Exercise goal – Look through the records and copy every line in which "blues" appears.

[Data extracted from a collection]

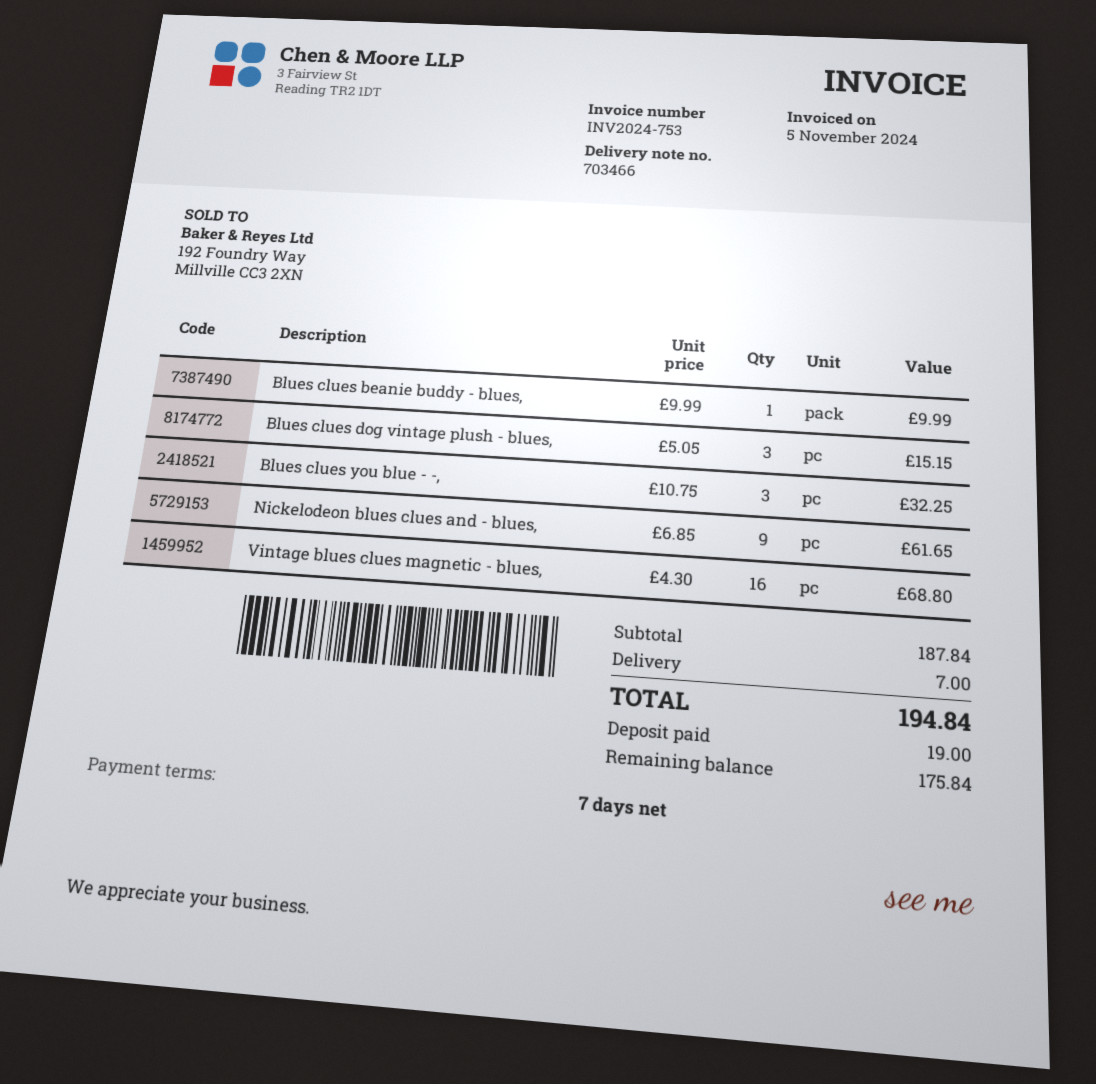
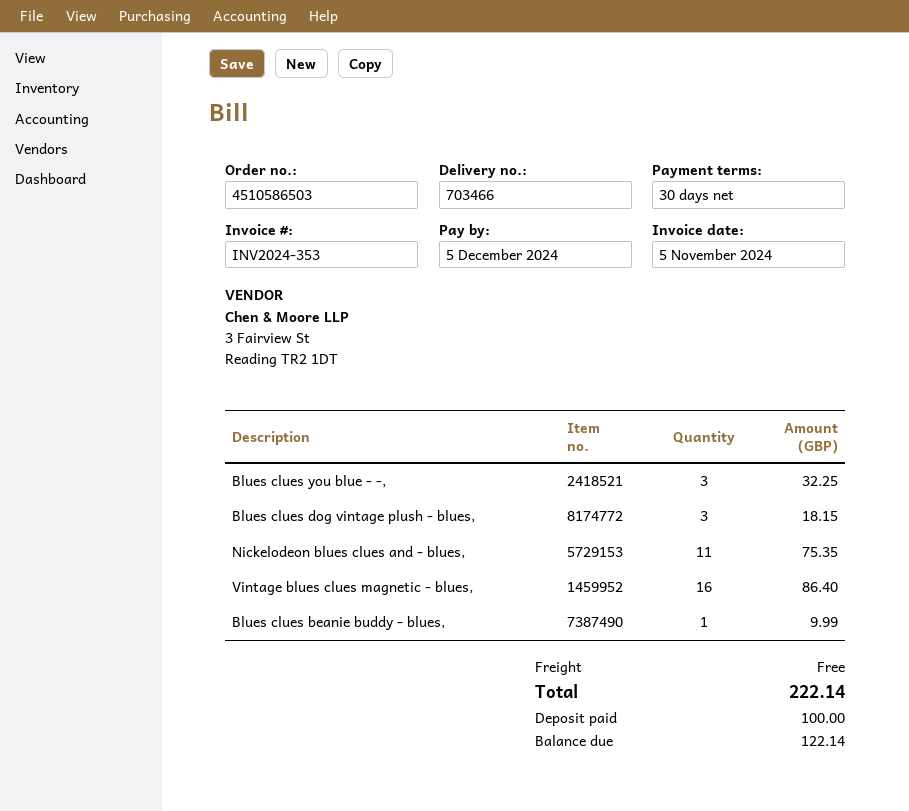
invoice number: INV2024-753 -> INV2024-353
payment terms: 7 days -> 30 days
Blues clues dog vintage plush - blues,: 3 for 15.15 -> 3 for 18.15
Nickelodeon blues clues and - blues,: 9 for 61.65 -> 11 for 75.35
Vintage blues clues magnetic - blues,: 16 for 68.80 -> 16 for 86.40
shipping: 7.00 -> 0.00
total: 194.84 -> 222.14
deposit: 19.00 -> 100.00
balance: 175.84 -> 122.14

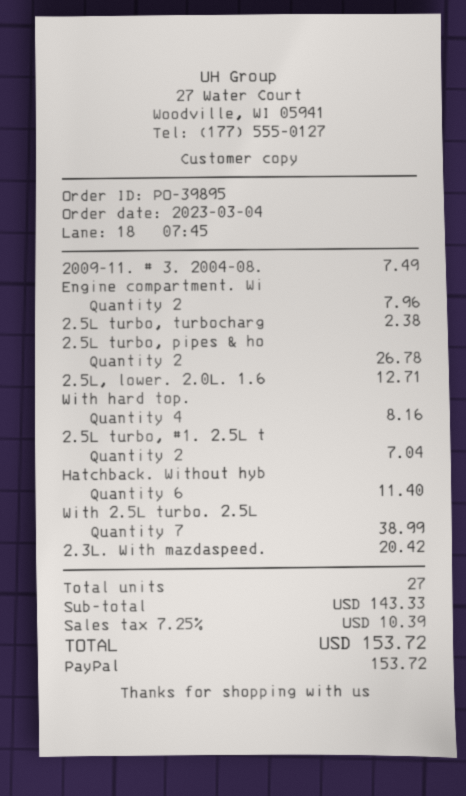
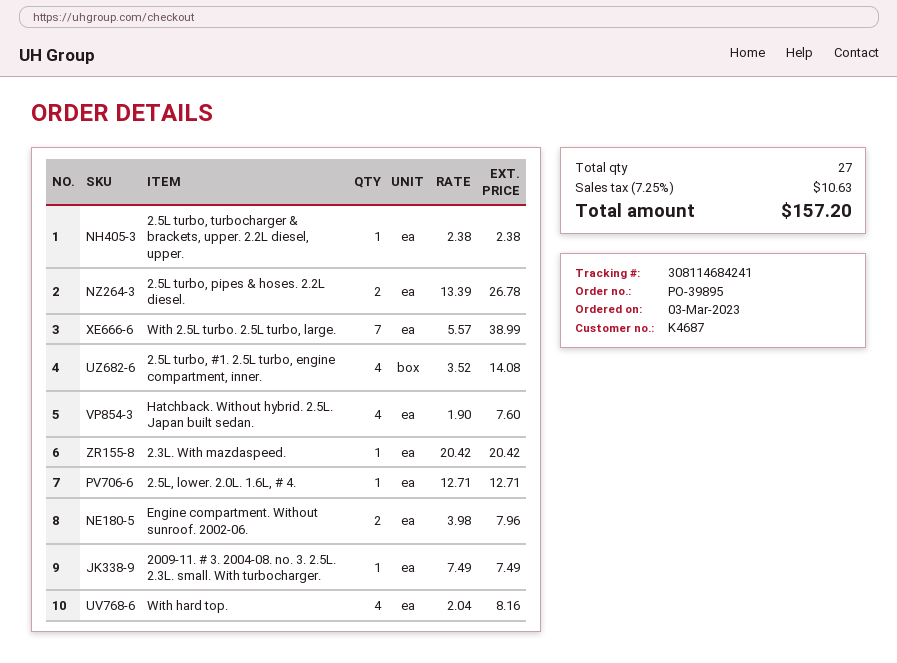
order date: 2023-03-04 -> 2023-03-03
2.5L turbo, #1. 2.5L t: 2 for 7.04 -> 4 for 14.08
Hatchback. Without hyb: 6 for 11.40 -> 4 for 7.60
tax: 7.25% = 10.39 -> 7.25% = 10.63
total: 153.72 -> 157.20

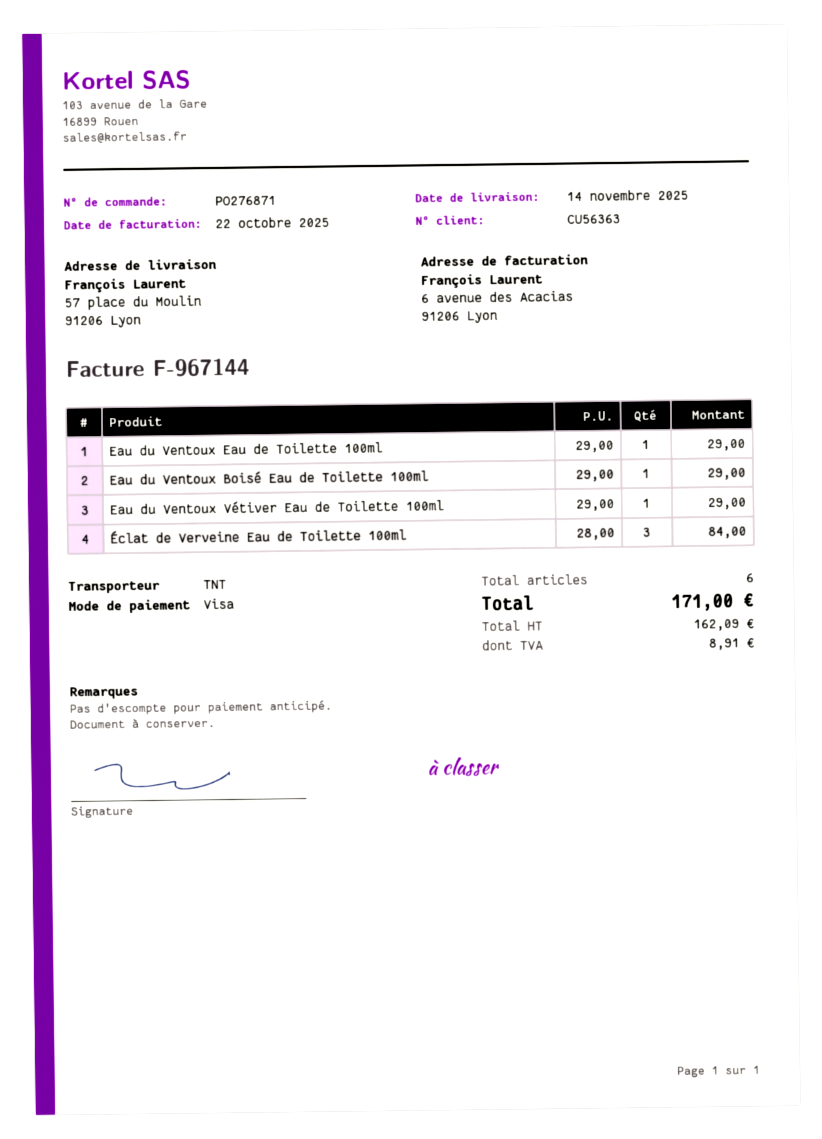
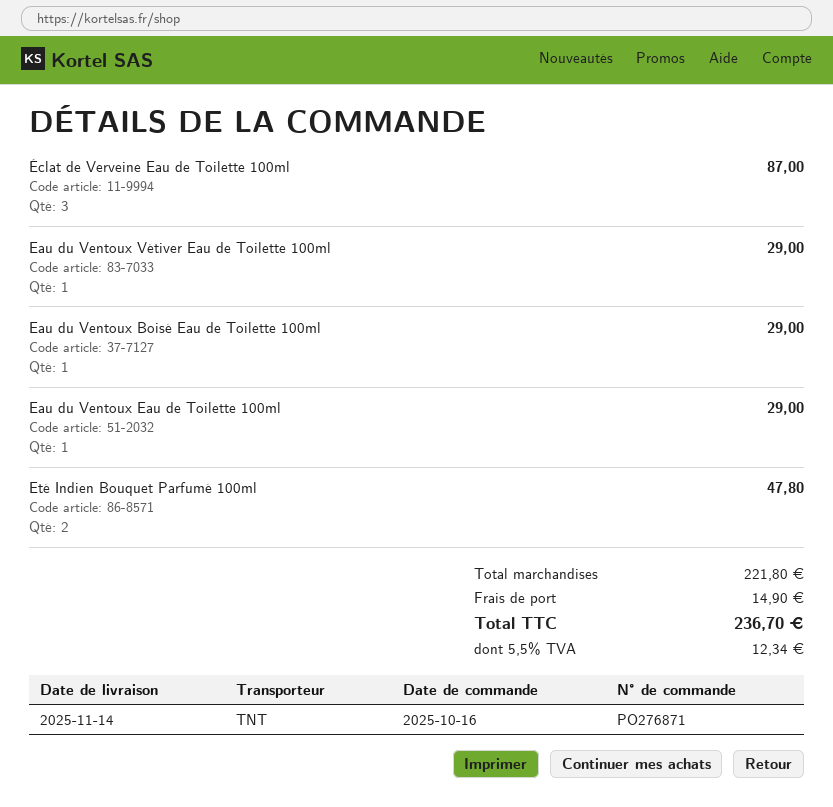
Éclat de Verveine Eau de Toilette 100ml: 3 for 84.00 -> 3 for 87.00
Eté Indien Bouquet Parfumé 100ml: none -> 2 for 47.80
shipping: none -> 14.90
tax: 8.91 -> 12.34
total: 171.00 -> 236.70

Answer section –
Blues clues dog vintage plush - blues,: 3 for 15.15 -> 3 for 18.15
Nickelodeon blues clues and - blues,: 9 for 61.65 -> 11 for 75.35
Vintage blues clues magnetic - blues,: 16 for 68.80 -> 16 for 86.40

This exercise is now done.